In a food processor, place the sliced ​​almonds, bread, potato, confit garlic, garlic cloves, salt and cherry vinegar and grind for about a minute. Gradually oil the oil, occasionally stopping and adding water, continuing until all the oil is swallowed in the mixture and grinding until a smooth and homogeneous ointment is obtained.
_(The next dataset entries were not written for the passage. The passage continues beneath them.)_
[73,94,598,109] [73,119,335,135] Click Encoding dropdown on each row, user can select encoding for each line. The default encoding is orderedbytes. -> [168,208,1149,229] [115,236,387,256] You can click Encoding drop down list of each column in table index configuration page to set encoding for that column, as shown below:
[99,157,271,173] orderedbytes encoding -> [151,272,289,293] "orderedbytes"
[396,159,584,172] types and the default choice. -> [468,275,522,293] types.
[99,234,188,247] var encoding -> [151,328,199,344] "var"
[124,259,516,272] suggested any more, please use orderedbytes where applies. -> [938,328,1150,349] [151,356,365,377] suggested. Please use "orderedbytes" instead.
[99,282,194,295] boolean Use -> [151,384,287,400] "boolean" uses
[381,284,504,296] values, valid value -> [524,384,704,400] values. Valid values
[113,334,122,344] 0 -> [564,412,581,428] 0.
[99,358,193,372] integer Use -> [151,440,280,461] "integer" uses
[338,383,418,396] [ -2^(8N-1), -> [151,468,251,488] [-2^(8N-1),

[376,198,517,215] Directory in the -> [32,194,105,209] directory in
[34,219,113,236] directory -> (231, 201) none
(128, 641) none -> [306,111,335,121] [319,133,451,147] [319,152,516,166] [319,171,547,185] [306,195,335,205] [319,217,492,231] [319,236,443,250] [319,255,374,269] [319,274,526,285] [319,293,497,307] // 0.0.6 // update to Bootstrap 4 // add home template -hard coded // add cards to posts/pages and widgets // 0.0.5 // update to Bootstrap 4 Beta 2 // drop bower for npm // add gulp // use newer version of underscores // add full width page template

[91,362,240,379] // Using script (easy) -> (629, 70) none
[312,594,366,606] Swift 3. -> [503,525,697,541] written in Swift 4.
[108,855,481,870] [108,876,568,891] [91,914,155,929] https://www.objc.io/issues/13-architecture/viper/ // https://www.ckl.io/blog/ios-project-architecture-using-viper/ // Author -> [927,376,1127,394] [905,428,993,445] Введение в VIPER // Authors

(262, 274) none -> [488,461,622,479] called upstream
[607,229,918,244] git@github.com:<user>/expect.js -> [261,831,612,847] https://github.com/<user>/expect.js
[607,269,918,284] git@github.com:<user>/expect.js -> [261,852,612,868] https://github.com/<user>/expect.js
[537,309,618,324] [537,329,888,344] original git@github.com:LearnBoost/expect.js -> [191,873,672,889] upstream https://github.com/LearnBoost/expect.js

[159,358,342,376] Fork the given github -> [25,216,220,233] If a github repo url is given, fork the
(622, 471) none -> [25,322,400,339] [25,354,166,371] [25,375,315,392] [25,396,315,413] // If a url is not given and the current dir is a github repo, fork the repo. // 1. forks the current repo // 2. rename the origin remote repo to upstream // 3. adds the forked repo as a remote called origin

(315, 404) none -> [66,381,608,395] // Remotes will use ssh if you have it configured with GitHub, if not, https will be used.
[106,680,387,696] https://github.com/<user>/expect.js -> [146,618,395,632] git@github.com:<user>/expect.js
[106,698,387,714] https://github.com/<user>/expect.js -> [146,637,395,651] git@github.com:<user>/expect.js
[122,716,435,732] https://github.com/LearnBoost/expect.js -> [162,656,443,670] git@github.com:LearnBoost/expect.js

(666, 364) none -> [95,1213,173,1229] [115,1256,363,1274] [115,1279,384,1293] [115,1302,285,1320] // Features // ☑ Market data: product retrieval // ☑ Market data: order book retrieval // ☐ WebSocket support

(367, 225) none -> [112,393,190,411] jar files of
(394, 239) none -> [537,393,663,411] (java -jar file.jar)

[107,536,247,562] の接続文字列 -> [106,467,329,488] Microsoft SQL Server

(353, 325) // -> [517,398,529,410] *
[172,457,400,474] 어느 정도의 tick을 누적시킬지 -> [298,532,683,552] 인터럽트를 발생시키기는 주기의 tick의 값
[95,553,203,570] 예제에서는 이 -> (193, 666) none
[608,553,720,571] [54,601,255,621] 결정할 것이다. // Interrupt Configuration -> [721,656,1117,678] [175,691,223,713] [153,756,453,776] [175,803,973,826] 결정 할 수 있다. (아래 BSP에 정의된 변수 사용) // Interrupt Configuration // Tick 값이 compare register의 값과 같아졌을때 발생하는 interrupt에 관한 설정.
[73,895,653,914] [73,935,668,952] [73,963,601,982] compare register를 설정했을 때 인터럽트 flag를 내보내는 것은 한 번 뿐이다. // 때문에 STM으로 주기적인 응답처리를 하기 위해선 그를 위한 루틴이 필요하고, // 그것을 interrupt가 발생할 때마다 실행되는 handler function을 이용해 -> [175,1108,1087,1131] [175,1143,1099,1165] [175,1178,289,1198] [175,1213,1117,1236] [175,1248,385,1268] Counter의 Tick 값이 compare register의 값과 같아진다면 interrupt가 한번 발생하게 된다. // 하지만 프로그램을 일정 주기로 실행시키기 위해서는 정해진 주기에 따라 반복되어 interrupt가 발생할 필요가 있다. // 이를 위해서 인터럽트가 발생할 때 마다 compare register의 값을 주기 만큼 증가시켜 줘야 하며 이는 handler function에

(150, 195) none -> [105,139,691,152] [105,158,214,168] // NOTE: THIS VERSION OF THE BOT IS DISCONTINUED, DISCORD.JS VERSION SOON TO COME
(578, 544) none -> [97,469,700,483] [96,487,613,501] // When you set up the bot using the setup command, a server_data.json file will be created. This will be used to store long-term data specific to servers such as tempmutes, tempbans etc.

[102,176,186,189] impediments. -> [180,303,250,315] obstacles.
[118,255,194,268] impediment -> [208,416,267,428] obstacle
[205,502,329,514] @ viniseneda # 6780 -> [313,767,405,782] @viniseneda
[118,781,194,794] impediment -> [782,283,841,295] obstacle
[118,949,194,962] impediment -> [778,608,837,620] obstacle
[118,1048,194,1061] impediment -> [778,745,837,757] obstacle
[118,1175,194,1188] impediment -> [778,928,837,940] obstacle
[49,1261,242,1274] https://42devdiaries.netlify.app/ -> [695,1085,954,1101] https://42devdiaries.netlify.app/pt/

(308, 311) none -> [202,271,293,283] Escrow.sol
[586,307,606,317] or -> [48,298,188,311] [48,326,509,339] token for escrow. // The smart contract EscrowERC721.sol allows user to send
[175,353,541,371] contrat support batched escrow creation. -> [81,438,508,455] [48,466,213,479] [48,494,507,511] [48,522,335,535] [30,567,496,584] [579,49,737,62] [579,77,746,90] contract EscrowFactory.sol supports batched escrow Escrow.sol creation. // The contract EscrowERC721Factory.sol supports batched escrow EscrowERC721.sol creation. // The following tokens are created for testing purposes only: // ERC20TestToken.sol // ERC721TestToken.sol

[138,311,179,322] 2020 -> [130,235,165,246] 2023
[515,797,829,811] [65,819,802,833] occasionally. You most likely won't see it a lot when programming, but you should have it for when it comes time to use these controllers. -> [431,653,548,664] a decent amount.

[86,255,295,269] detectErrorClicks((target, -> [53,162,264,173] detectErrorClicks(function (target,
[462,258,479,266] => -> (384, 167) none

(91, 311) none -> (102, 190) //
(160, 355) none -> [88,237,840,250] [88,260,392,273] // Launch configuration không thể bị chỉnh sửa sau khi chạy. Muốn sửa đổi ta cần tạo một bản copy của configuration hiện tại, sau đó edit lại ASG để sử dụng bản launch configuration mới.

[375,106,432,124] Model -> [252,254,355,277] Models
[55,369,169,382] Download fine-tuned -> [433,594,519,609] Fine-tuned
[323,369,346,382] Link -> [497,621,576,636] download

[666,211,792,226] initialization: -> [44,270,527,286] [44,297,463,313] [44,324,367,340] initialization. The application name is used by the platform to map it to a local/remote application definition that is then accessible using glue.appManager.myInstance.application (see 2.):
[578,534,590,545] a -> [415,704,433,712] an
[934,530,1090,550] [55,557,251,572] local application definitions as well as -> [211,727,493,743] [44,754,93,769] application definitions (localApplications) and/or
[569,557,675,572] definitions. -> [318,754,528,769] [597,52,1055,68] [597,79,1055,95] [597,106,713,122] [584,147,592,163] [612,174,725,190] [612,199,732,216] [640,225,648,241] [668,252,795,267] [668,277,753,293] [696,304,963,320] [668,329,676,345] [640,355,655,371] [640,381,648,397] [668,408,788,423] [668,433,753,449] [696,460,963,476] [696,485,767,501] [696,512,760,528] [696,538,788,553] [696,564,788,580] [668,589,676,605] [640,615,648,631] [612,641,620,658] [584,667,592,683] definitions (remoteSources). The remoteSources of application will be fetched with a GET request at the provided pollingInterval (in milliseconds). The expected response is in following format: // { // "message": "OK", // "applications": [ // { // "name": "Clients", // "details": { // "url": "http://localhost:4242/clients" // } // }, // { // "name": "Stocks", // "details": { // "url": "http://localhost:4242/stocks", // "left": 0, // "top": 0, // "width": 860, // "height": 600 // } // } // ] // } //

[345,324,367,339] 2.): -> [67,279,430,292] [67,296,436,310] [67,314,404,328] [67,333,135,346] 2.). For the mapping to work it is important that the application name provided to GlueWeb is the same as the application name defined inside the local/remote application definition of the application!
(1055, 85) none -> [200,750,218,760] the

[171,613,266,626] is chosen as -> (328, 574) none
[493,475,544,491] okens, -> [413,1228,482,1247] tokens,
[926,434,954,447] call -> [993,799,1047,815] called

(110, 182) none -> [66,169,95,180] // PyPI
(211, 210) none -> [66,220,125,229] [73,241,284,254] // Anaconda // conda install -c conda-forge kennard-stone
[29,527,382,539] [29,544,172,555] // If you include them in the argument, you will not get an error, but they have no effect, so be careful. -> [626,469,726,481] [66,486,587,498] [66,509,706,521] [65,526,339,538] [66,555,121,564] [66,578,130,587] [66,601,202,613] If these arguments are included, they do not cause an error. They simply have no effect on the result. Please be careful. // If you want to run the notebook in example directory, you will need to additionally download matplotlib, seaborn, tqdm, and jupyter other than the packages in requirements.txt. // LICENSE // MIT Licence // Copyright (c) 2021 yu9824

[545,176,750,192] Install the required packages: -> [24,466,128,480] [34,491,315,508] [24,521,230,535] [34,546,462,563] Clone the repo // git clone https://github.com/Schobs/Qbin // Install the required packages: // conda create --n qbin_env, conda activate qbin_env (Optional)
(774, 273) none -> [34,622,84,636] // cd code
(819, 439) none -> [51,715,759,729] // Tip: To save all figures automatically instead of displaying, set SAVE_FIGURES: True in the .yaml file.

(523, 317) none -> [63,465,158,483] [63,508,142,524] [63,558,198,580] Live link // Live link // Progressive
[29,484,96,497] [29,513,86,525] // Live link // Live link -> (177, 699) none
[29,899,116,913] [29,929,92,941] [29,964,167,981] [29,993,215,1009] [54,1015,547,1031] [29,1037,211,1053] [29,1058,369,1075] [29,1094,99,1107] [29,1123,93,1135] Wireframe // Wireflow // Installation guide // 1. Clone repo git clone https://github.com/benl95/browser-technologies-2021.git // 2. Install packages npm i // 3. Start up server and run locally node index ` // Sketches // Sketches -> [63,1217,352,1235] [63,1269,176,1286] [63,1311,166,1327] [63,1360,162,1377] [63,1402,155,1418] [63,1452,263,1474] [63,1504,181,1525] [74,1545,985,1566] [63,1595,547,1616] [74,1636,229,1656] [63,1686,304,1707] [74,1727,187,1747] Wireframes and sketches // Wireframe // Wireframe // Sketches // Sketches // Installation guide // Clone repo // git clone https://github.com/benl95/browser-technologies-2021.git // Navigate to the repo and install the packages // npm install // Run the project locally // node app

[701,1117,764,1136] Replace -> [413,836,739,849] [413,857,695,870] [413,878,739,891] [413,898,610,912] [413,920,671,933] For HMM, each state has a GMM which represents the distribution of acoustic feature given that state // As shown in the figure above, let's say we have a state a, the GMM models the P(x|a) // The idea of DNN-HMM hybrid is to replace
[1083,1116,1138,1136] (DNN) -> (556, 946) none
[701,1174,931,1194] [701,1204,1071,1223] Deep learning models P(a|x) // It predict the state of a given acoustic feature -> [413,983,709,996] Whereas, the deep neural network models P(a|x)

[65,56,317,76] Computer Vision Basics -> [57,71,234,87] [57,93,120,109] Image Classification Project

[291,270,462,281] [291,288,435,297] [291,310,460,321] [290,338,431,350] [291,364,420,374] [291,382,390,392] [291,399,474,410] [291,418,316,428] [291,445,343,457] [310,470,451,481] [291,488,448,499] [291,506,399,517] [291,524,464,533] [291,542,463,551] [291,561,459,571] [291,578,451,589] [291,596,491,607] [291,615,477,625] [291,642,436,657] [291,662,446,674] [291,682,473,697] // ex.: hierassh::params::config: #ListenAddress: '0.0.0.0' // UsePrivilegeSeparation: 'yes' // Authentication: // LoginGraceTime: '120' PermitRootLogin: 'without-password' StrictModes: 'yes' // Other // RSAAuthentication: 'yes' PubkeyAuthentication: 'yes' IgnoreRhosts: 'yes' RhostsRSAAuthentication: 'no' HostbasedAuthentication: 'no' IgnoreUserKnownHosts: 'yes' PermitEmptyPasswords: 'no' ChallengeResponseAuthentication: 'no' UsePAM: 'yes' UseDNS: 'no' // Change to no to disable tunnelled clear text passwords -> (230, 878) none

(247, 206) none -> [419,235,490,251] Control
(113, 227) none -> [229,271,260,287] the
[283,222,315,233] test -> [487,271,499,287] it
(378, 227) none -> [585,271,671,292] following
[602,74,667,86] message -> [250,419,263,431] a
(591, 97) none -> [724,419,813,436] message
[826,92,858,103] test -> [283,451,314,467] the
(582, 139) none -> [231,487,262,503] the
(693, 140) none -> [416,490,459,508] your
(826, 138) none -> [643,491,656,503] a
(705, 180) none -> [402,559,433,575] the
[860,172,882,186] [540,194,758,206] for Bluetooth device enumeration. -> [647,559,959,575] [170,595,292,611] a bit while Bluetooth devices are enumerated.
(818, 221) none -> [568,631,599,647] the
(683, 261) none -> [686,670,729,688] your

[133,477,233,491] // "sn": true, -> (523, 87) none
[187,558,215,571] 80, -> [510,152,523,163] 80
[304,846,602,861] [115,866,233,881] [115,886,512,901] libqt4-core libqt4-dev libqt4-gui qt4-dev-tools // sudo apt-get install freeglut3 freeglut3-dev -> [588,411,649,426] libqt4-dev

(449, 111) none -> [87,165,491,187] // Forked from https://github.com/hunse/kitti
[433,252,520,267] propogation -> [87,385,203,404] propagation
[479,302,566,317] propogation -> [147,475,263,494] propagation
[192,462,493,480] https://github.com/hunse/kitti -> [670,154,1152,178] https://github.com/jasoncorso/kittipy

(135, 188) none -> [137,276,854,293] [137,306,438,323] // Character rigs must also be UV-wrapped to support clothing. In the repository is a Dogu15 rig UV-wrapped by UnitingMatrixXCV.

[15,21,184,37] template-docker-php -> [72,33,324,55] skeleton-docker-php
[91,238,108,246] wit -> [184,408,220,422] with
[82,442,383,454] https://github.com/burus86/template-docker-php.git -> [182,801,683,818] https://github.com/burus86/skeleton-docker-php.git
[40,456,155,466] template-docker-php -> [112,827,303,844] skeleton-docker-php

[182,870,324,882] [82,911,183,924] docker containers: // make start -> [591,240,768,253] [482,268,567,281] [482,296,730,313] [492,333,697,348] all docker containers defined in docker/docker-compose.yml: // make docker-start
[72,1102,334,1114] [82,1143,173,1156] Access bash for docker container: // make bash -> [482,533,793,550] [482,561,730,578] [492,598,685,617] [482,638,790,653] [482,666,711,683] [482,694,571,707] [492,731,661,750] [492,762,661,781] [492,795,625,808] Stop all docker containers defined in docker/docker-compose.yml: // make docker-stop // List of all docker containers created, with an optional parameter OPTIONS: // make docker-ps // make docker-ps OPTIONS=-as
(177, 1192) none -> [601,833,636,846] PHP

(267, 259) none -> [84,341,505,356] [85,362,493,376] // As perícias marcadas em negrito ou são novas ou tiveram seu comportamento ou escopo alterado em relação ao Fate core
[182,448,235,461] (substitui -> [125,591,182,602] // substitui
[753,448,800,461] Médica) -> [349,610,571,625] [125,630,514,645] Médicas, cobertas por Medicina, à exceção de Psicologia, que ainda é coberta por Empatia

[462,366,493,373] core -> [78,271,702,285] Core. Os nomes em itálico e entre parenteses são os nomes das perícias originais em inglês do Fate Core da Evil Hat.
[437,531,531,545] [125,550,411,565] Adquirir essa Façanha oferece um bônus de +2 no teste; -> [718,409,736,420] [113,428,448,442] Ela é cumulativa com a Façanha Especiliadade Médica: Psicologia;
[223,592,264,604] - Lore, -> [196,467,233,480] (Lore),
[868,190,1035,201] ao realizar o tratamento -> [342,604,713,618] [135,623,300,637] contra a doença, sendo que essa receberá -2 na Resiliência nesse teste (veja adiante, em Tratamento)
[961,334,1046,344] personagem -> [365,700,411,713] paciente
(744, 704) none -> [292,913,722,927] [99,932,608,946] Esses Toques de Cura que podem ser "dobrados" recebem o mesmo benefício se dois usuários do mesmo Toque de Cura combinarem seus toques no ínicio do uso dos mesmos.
Refrigerate for up to 3 days.

Classic Aioli

√ 3 egg yolks
√ 1 tablespoon smooth Dijon mustard
√ 1/2 teaspoon salt
√ 3 tablespoons of cherry vinegar
√ 1/2 cups of olive oil, preferable to delicate type.

In a food processor place all the ingredients except the olive oil. Grind for about 30 seconds and slowly grind the oil while grinding. Keep in the fridge for up to two days.